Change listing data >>
<<<<

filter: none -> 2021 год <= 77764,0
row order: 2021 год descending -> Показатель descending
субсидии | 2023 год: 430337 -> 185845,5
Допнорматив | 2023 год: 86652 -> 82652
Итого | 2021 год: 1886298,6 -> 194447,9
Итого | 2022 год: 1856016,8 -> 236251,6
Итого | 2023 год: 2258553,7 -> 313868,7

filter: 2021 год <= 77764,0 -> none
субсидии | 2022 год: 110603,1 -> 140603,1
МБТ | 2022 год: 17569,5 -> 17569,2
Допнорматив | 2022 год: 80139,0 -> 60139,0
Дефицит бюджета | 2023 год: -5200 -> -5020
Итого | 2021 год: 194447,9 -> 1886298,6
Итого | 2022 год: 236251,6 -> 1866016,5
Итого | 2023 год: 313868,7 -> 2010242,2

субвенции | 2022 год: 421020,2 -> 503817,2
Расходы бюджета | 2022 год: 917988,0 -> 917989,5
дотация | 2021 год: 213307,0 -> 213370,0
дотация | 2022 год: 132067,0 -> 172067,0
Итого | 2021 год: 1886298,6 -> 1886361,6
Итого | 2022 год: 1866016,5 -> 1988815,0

>>>>

WHAT YOU ARE ASKED TO DO >> Among the lines of the data, some contain the word "Итого". How many are there? Reply with the number alone.

WRITTEN RESPONSE >> 8